In queste ultime settimane il sito di Saqqara non smette di far parlare di sé: infatti, i reperti rinvenuti in un laboratorio di imbalsamazione risalente alla XXVI dinastia (VII-VI secolo a.C.) stanno riscrivendo la storia della mummificazione.
Grazie allo studio pubblicato sulla rivista Nature (https://www.nature.com/articles/s41586-022-05663-4#Fig4 ) ed effettuato sotto la guida dell’Università Ludwig Maximilian di Monaco di Baviera e dell’Università di Tubinga, in collaborazione con il Centro nazionale di ricerca del Cairo e con la partecipazione dell’Università di Torino, sono stati individuati gli “ingredienti segreti” utilizzati nel processo di imbalsamazione dagli antichi.

Le conoscenze attuali, prima di questo studio, si basavano su antiche fonti scritte, ovvero i cosiddetti Papiri dell’Imbalsamazione, e sulle analisi dei residui organici di mummie egizie, a cui si aggiungono le indicazioni fornite da autori greci come Erodoto e Diodoro. Pur conoscendo in modo preciso e puntuale i nomi egizi delle sostanze che venivano utilizzate in questo delicato e lungo processo – richiedeva circa 70 giorni -, numerosi sono i dibattiti sulle sostanze a cui effettivamente corrispondono.

Dopo aver individuato un laboratorio di imbalsamazione pochi metri a sud della piramide di Unas (V dinastia), ricco di manufatti – vi sono, infatti, 121 bicchieri e ciotole incisi con testi ieratici e demotici che forniscono istruzioni sull’imbalsamazione e/o nomi di sostanze imbalsamatrici – il team di ricerca ha analizzato il contenuto di 31 vasi.

I vasi rinvenuti nel laboratorio di Saqqara, ph. Ministry of Tourism and Antiquities

Attraverso esami, quali la gascromatografia-spettrometria di massa, è emerso che gli antichi egizi utilizzavano cera d’api, olio di cedro, ginepro, bitume, resina di pistacchio, gomma damar e resina di elemi, miscelandoli insieme e riscaldando le sostanze resinose con grasso o olio. Un aspetto certamente interessante riguarda il fatto che per ogni parte del corpo doveva essere utilizzata una precisa miscela di sostanze, come testimoniano i residui presenti nei vasi e le etichette apposte sugli stessi.

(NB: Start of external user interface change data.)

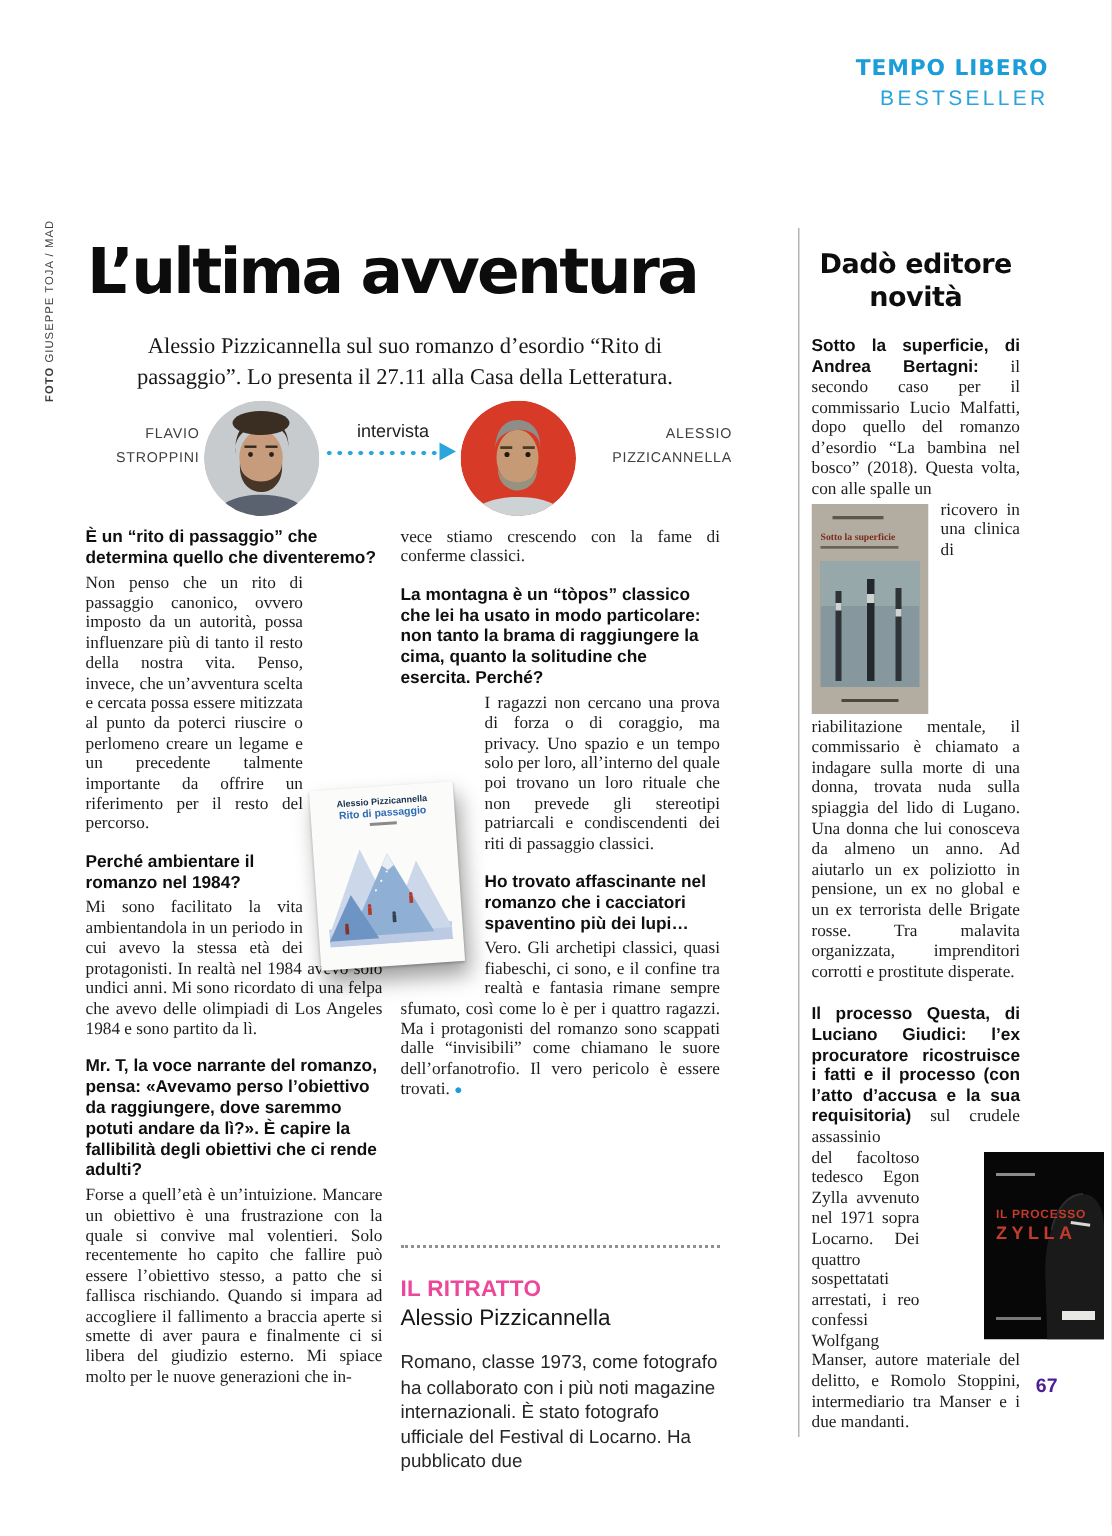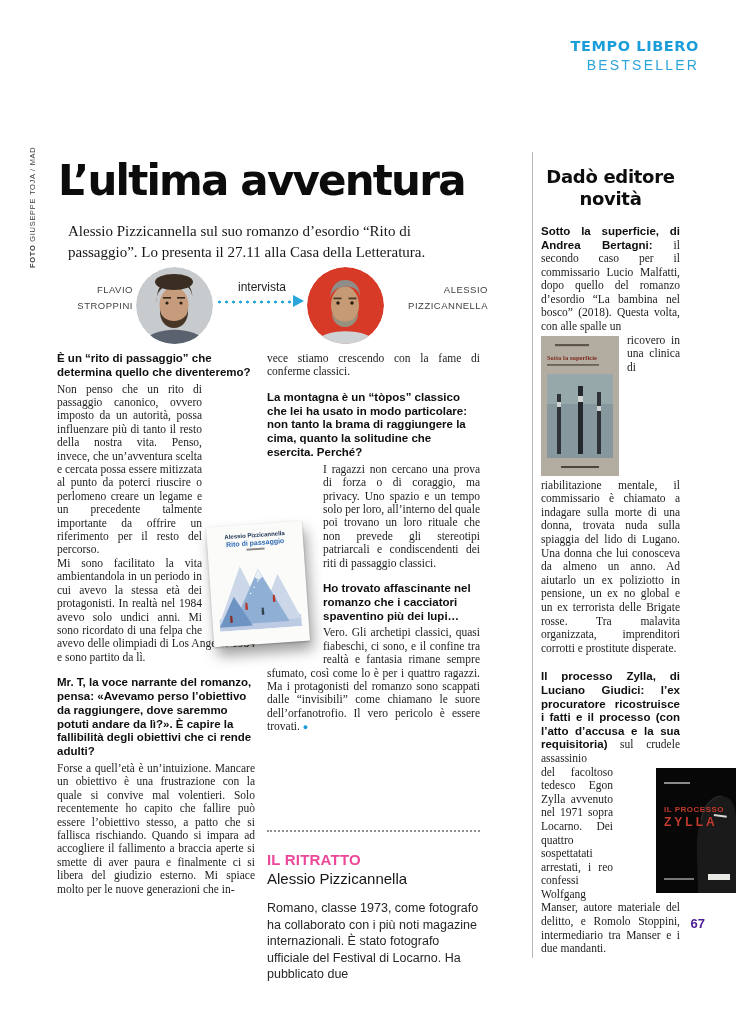--- a/index.html
+++ b/index.html
@@ -20,21 +20,21 @@
     font-size:7.5px; letter-spacing:.7px; color:#3c3c3c; white-space:nowrap;
   }
   .photo-credit b { font-weight:bold; }
   
   .title {
     position:absolute; left:58px; top:156px;
     font-family:"DejaVu Sans",sans-serif; font-weight:bold;
     font-size:42px; letter-spacing:-1.8px; color:#0c0c0c; white-space:nowrap;
   }
   .standfirst {
-    position:absolute; left:68px; top:221px; width:404px; text-align:left;
+    position:absolute; left:68px; top:221px; width:404px; text-align:center;
     font-family:"Liberation Serif",serif; font-size:15px; line-height:1.4; color:#171717;
   }
   
   .people { position:absolute; left:57px; top:267px; width:424px; height:80px; }
   .p-label { position:absolute; font-size:9.5px; letter-spacing:.5px; color:#3f3f3f; line-height:1.7; }
   .p-label.left  { left:0; top:15px; width:76px; text-align:right; }
   .p-label.right { left:336px; top:15px; width:95px; text-align:right; }
   .avatar { position:absolute; top:0; width:77px; height:77px; border-radius:50%; overflow:hidden; }
   .avatar.a1 { left:79px; }
   .avatar.a2 { left:250px; }
@@ -135,20 +135,21 @@
     <div class="p-label right">
       <div>ALESSIO</div>
       <div>PIZZICANNELLA</div>
     </div>
   </div>
 
   <div class="col col1">
     <h3 class="iv-q">È un “rito di passaggio” che determina quello che diventeremo?</h3>
     <div class="spacer-r"></div>
     <p class="iv-a">Non penso che un rito di passaggio canonico, ovvero imposto da un autorità, possa influenzare più di tanto il resto della nostra vita. Penso, invece, che un’avventura scelta e cercata possa essere mitizzata al punto da poterci riuscire o perlomeno creare un legame e un precedente talmente importante da offrire un riferimento per il resto del percorso.</p>
+    <h3 class="iv-q">Perché ambientare il romanzo nel 1984?</h3>
     <p class="iv-a">Mi sono facilitato la vita ambientandola in un periodo in cui avevo la stessa età dei protagonisti. In realtà nel 1984 avevo solo undici anni. Mi sono ricordato di una felpa che avevo delle olimpiadi di Los Angeles 1984 e sono partito da lì.</p>
     <h3 class="iv-q">Mr. T, la voce narrante del romanzo, pensa: «Avevamo perso l’obiettivo da raggiungere, dove saremmo potuti andare da lì?». È capire la fallibilità degli obiettivi che ci rende adulti?</h3>
     <p class="iv-a">Forse a quell’età è un’intuizione. Mancare un obiettivo è una frustrazione con la quale si convive mal volentieri. Solo recentemente ho capito che fallire può essere l’obiettivo stesso, a patto che si fallisca rischiando. Quando si impara ad accogliere il fallimento a braccia aperte si smette di aver paura e finalmente ci si libera del giudizio esterno. Mi spiace molto per le nuove generazioni che in-</p>
   </div>
 
   <div class="col col2">
     <p class="iv-a">vece stiamo crescendo con la fame di conferme classici.</p>
     <h3 class="iv-q">La montagna è un “tòpos” classico che lei ha usato in modo particolare: non tanto la brama di raggiungere la cima, quanto la solitudine che esercita. Perché?</h3>
     <div class="spacer-l"></div>
     <p class="iv-a">I ragazzi non cercano una prova di forza o di coraggio, ma privacy. Uno spazio e un tempo solo per loro, all’interno del quale poi trovano un loro rituale che non prevede gli stereotipi patriarcali e condiscendenti dei riti di passaggio classici.</p>
@@ -213,21 +214,21 @@
             <rect x="56" y="56" width="4" height="62" fill="#2d3337"></rect>
               <rect x="56" y="70" width="4" height="5" fill="#cfd3d2"></rect>
             <rect x="20" y="130" width="38" height="2" fill="#4c463d"></rect>
           </svg>
         </div>
         <p class="sb-text">ricovero in una clinica di riabilitazione mentale, il commissario è chiamato a indagare sulla morte di una donna, trovata nuda sulla spiaggia del lido di Lugano. Una donna che lui conosceva da almeno un anno. Ad aiutarlo un ex poliziotto in pensione, un ex no global e un ex terrorista delle Brigate rosse. Tra malavita organizzata, imprenditori corrotti e prostitute disperate.</p>
       </div>
     </div>
 
     <div class="sb-review">
-      <p class="sb-text"><span class="sb-lead">Il processo Zylla, di Luciano Giudici: l’ex procuratore ricostruisce i fatti e il processo (con l’atto d’accusa e la sua requisitoria)</span><span> sul crudele assassinio</span></p>
+      <p class="sb-text"><span class="sb-lead">Il processo Questa, di Luciano Giudici: l’ex procuratore ricostruisce i fatti e il processo (con l’atto d’accusa e la sua requisitoria)</span><span> sul crudele assassinio</span></p>
       <div>
         <div class="cover-zylla">
           <svg width="80" height="125" viewBox="0 0 80 125">
             <rect width="80" height="125" fill="#070707"></rect>
             <path d="M42,125 C42,92 38,70 45,52 C48,38 56,28 66,28 C75,28 80,38 80,50 L80,125 Z" fill="#1a1a1a"></path>
             <path d="M45,52 C48,38 56,28 66,28" stroke="#2e2e2e" stroke-width="1.2" fill="none"></path>
             <rect x="58" y="46" width="13" height="2" fill="#d8d8d4" transform="rotate(8 58 46)"></rect>
             <rect x="8" y="14" width="26" height="2" fill="#8a8a8a"></rect>
             <text x="8" y="44" font-size="8" font-weight="bold" fill="#c23b2c" letter-spacing="0.5" font-family="Liberation Sans, sans-serif">IL PROCESSO</text>
             <text x="8" y="58" font-size="12" font-weight="bold" fill="#c23b2c" letter-spacing="3" font-family="Liberation Sans, sans-serif">ZYLLA</text>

Quindi, come riportato nella rivista Nature “Questi risultati suggeriscono che gli imbalsamatori utilizzassero le sostanze per le loro specifiche proprietà biochimiche, in quanto resina di Pistacia , elemi, dammar, oli, bitume e cera d’api hanno proprietà antibatteriche o antimicotiche e odorifere, e quindi aiutano a preservare i tessuti umani e ridurre gli odori sgradevoli. Il grasso animale, l’olio vegetale e la cera d’api erano anche ingredienti essenziali nelle ricette per il trattamento di diverse parti del corpo, così come negli unguenti usati per idratare la pelle. Infine, le proprietà idrofobiche e adesive di catrami, resine, bitume e cera d’api erano utili per sigillare i pori della pelle, escludere l’umidità e trattare gli involucri di lino. Anche il colore o l’aspetto di questi prodotti potevano essere desiderabili.”

Una volta ottenuti tali risultati, i ricercatori si sono resi conto che molti dei prodotti utilizzati erano importanti dal Mediterraneo, dall’Africa tropicale e persino dal Sud-est asiatico. Tali provenienze permettono quindi di fare un discorso più ampio: fino a dove commerciavano gli antichi egizi? Si può immaginare, certamente, una vasta rete commerciale che metteva in comunicazione tutto il mondo allora conosciuto.

Questo studio, di carattere chimico e biochimico, dimostra la connessione e la necessaria integrazione delle scienze con l’archeologia e l’antropologia per avere una maggiore comprensione delle dinamiche del mondo antico. Infatti, partendo da analisi su residui organici, si sono potuti ricostruire il network commerciale dell’Antico Egitto e le pratiche di imbalsamazione, gettando nuova luce sulla ritualità e l’organizzazione di tale processo.